I may have to get the last one; even though I read Russian quite freely, I expect to need all the help I can get with something that’s compared to Finnegans Wake (Elena Kravchenko wrote in The Prose of Sasha Sokolov that it “remains the least read and studied of Sokolov’s texts thank to its linguistic inaccessibility”). Thanks, Trevor!
Unrelated, but those of you interested in both the Caucasus and podcasts might want to check out Exporting Ira Glass-style podcasts to post-Soviet nations, by Chava Gourarie.
I love Sokolov and am glad to see this mini-revival going on. His _Shkola_ grabbed me early in undergrad and was one of the biggest reasons I fought my way toward reading fluency. I think his work compares favorably to Joyce, actually, and would love to see him get more attention.
It says in WP that Sinyavsky was partly responsible for creating the infamous P & V.:
“The final inaugural Russian Library title, Between Dog and Wolf by Sasha Sokolov, seems at first glance like a straightforward novel…”
A good joke.

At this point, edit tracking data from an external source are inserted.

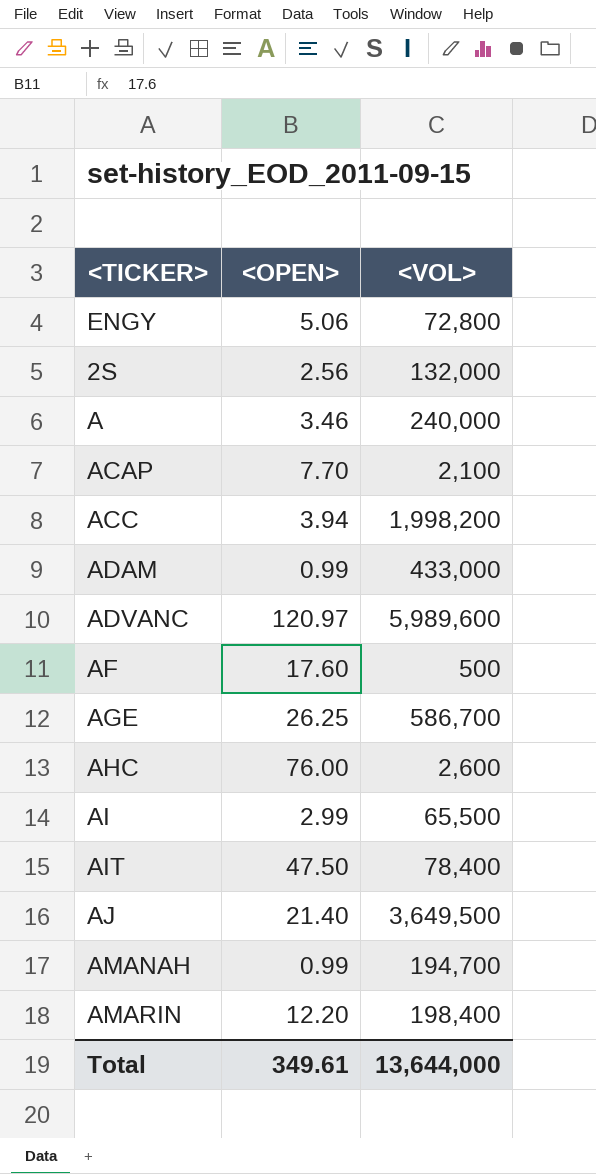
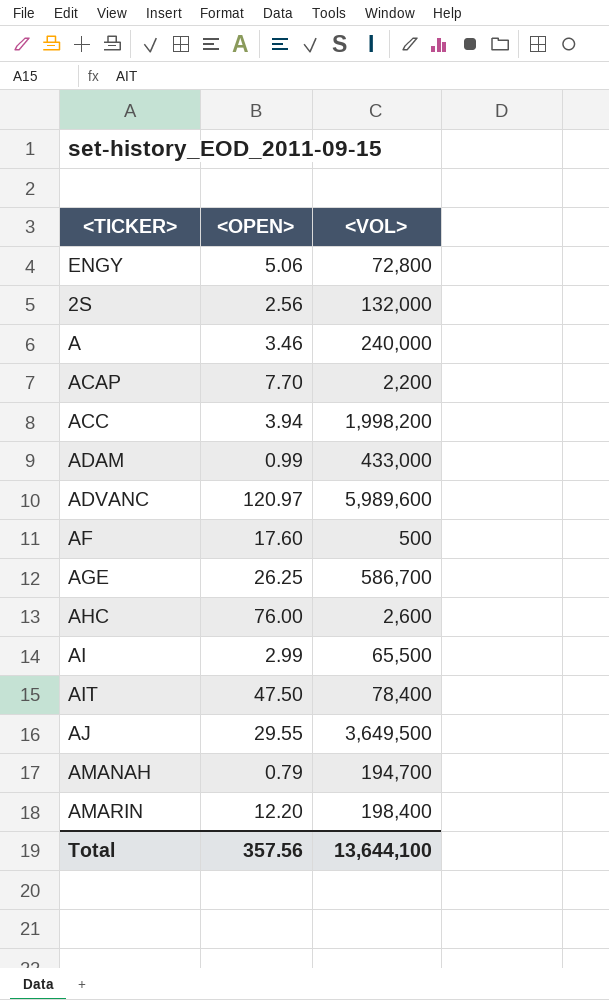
ACAP | <VOL>: 2,100 -> 2,200
AJ | <OPEN>: 21.40 -> 29.55
AMANAH | <OPEN>: 0.99 -> 0.79
Total | <OPEN>: 349.61 -> 357.56
Total | <VOL>: 13,644,000 -> 13,644,100

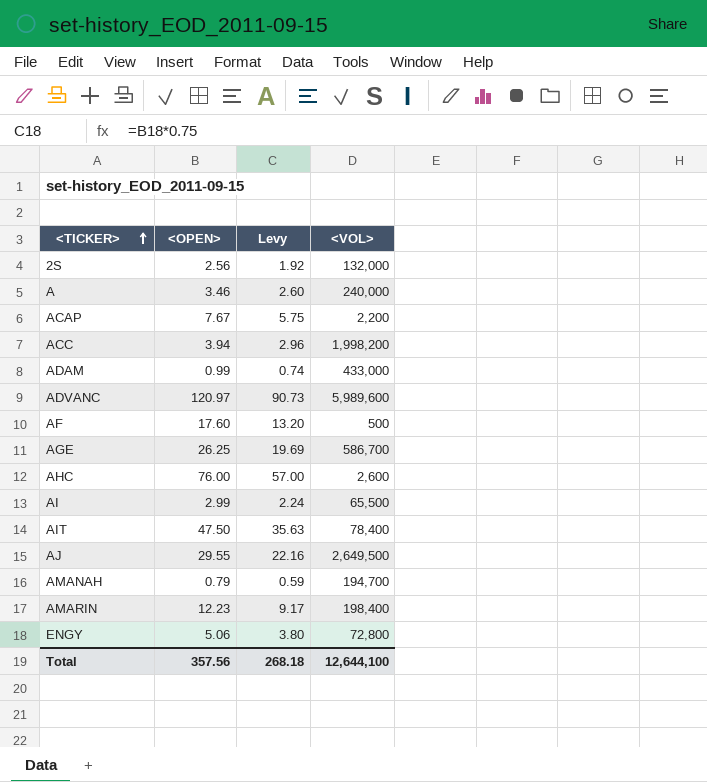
row order: none -> <TICKER> ascending
column Levy | formula: none -> [<OPEN>] * 0.75
ACAP | <OPEN>: 7.70 -> 7.67
AJ | <VOL>: 3,649,500 -> 2,649,500
AMARIN | <OPEN>: 12.20 -> 12.23
Total | <VOL>: 13,644,100 -> 12,644,100

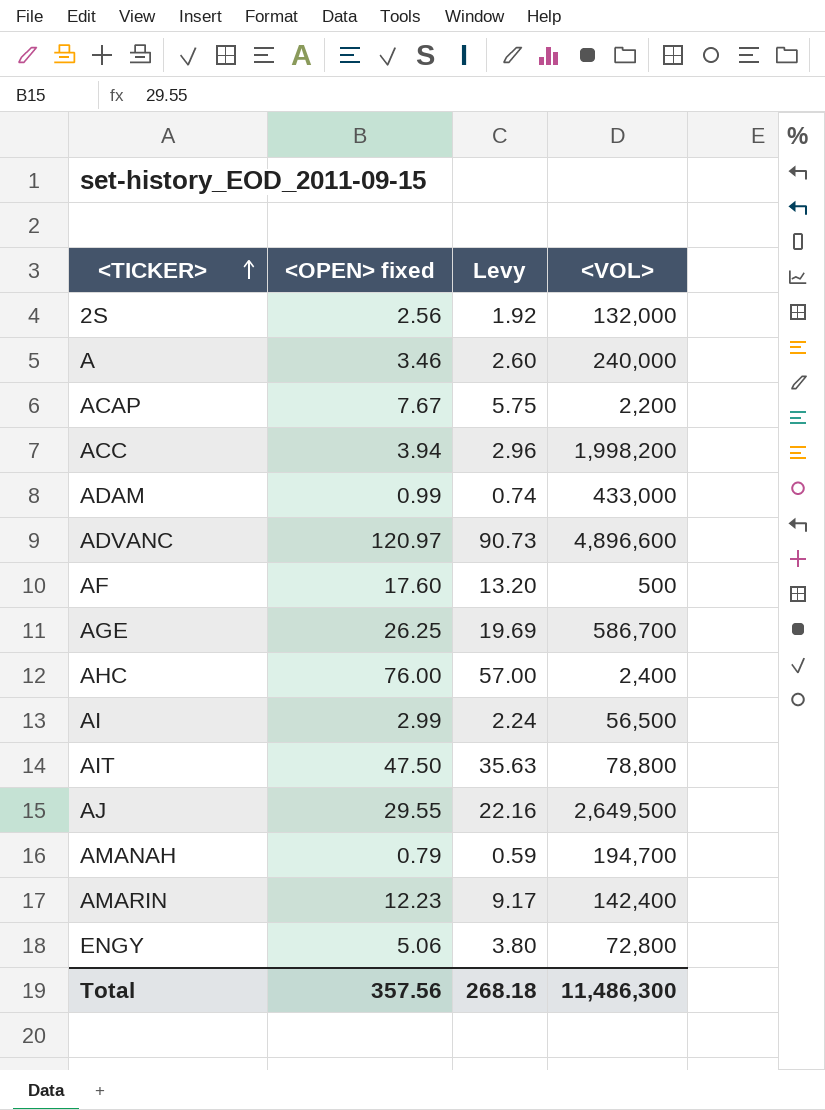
column name: <OPEN> -> <OPEN> fixed
ADVANC | <VOL>: 5,989,600 -> 4,896,600
AHC | <VOL>: 2,600 -> 2,400
AI | <VOL>: 65,500 -> 56,500
AIT | <VOL>: 78,400 -> 78,800
AMARIN | <VOL>: 198,400 -> 142,400
Total | <VOL>: 12,644,100 -> 11,486,300

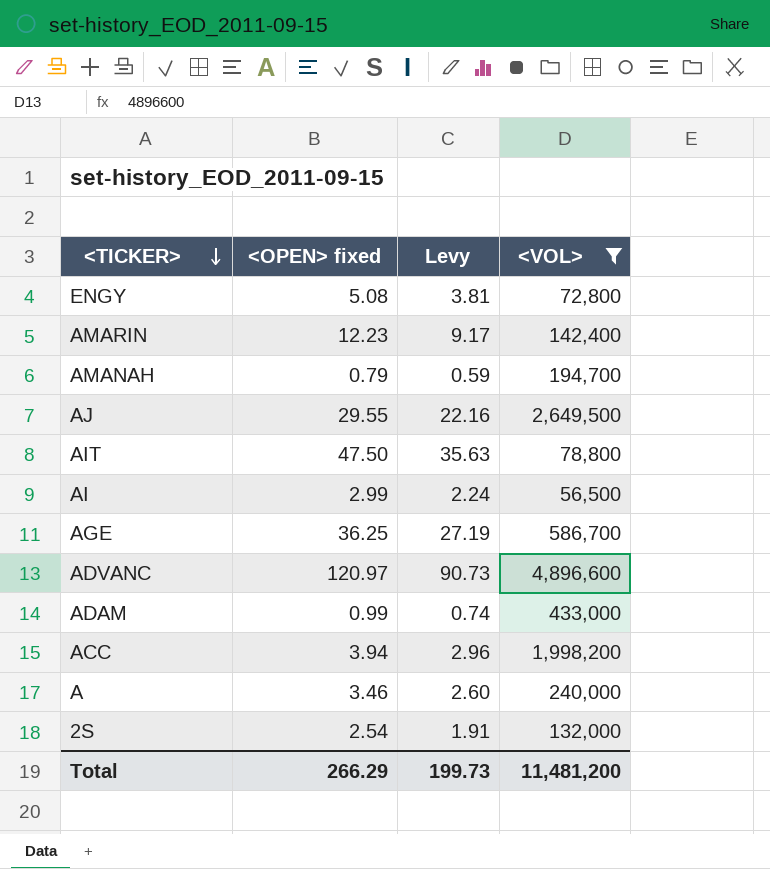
filter: none -> <VOL> >= 56,500
row order: <TICKER> ascending -> <TICKER> descending
ENGY | <OPEN> fixed: 5.06 -> 5.08
ENGY | Levy: 3.80 -> 3.81
AGE | <OPEN> fixed: 26.25 -> 36.25
AGE | Levy: 19.69 -> 27.19
2S | <OPEN> fixed: 2.56 -> 2.54
2S | Levy: 1.92 -> 1.91
Total | <OPEN> fixed: 357.56 -> 266.29
Total | Levy: 268.18 -> 199.73
Total | <VOL>: 11,486,300 -> 11,481,200

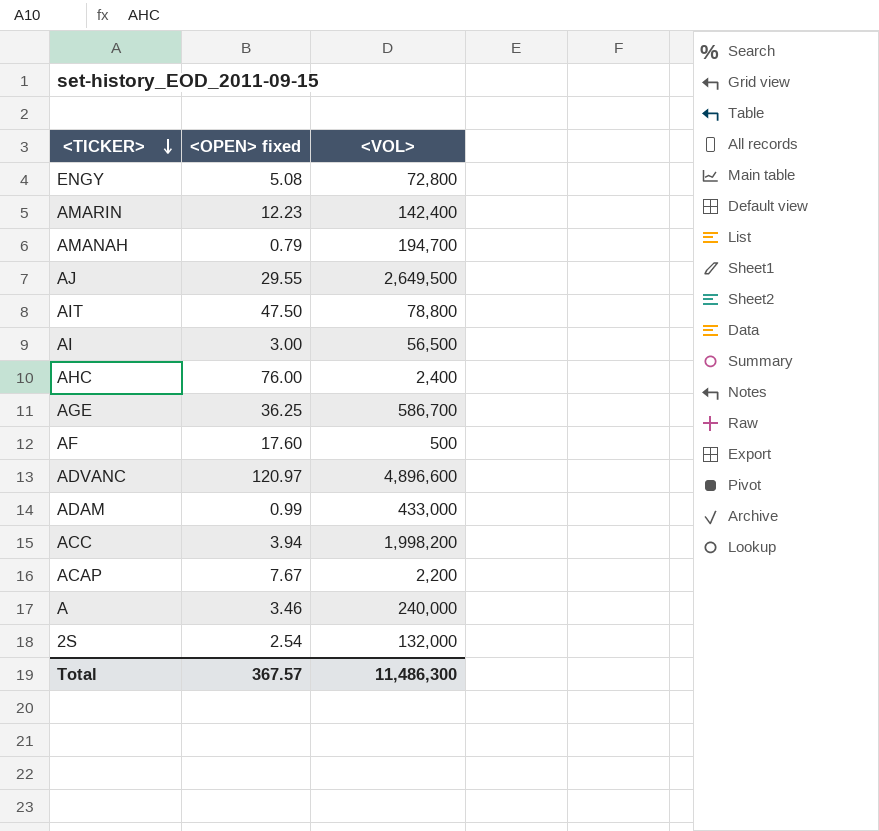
filter: <VOL> >= 56,500 -> none
column Levy | formula: [<OPEN> fixed] * 0.75 -> none
AI | <OPEN> fixed: 2.99 -> 3.00
Total | <OPEN> fixed: 266.29 -> 367.57
Total | <VOL>: 11,481,200 -> 11,486,300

You have to be really, really overfed on incomprehensible modernists from Joyce to Gaddis to say that in earnest. To a reader reared on Russian fiction – even an advanced menu including, say, Platonov or Dobychin – it’s almost immediately obvious BD&W is anything but a straghtforward novel. Almost immediately means at the end of the first page, more or less.
Both The School for Fools and BD&W are so good that it’s hard to even imagine a translator doing them justice. The Russian texts leave no doubt they are in a different league than most post-Silver Age Russian fiction, but will it be so obvious from the English renderings?
Yeah, that’s the question.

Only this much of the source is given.